The reply should hold every line of the data below, unchanged, and none of the pictures.

▬▬▬▬▬▬▬▬▬▬

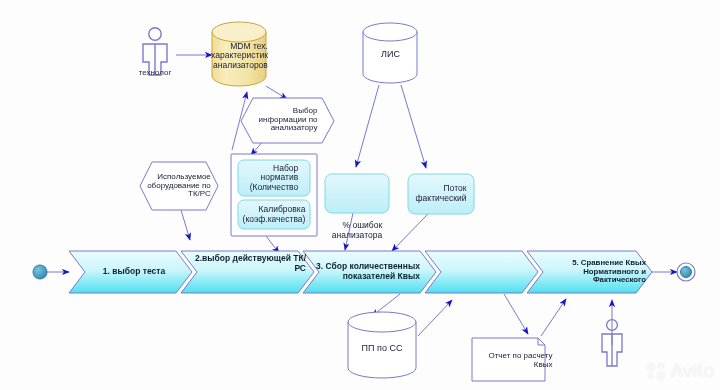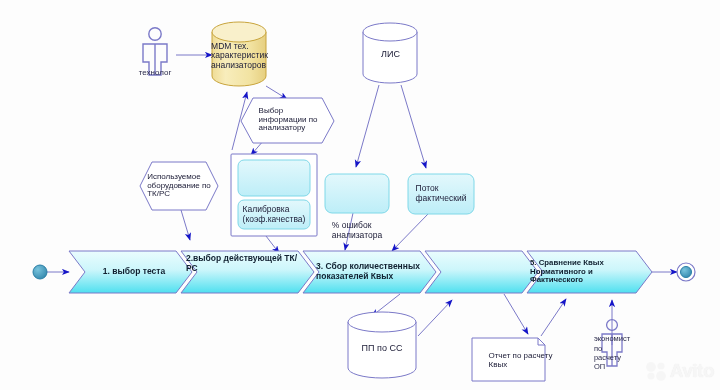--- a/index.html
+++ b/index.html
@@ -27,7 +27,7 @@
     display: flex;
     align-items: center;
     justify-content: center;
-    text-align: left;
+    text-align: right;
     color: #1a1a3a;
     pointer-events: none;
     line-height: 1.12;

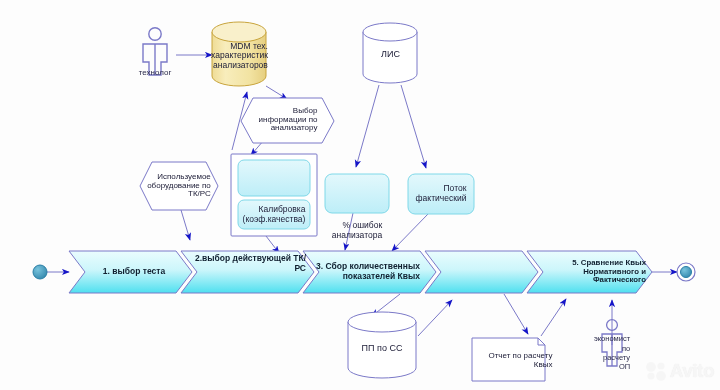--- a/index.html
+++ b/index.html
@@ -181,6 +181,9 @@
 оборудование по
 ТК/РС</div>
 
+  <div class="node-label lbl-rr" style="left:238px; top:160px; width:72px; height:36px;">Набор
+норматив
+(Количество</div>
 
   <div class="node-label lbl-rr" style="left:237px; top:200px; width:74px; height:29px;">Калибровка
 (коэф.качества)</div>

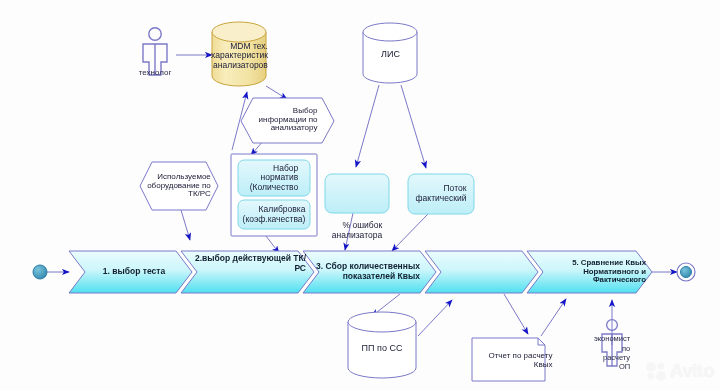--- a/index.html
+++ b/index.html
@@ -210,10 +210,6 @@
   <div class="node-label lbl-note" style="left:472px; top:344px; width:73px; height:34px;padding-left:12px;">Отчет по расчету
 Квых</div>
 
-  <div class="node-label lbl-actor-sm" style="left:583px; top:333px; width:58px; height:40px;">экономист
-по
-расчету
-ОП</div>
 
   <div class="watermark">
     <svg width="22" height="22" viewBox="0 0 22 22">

▬▬▬▬▬▬▬▬▬▬

### The completed task
--- a/index.html
+++ b/index.html
@@ -27,7 +27,7 @@
     display: flex;
     align-items: center;
     justify-content: center;
-    text-align: left;
+    text-align: right;
     color: #1a1a3a;
     pointer-events: none;
     line-height: 1.12;

--- a/index.html
+++ b/index.html
@@ -181,6 +181,9 @@
 оборудование по
 ТК/РС</div>
 
+  <div class="node-label lbl-rr" style="left:238px; top:160px; width:72px; height:36px;">Набор
+норматив
+(Количество</div>
 
   <div class="node-label lbl-rr" style="left:237px; top:200px; width:74px; height:29px;">Калибровка
 (коэф.качества)</div>

--- a/index.html
+++ b/index.html
@@ -210,10 +210,6 @@
   <div class="node-label lbl-note" style="left:472px; top:344px; width:73px; height:34px;padding-left:12px;">Отчет по расчету
 Квых</div>
 
-  <div class="node-label lbl-actor-sm" style="left:583px; top:333px; width:58px; height:40px;">экономист
-по
-расчету
-ОП</div>
 
   <div class="watermark">
     <svg width="22" height="22" viewBox="0 0 22 22">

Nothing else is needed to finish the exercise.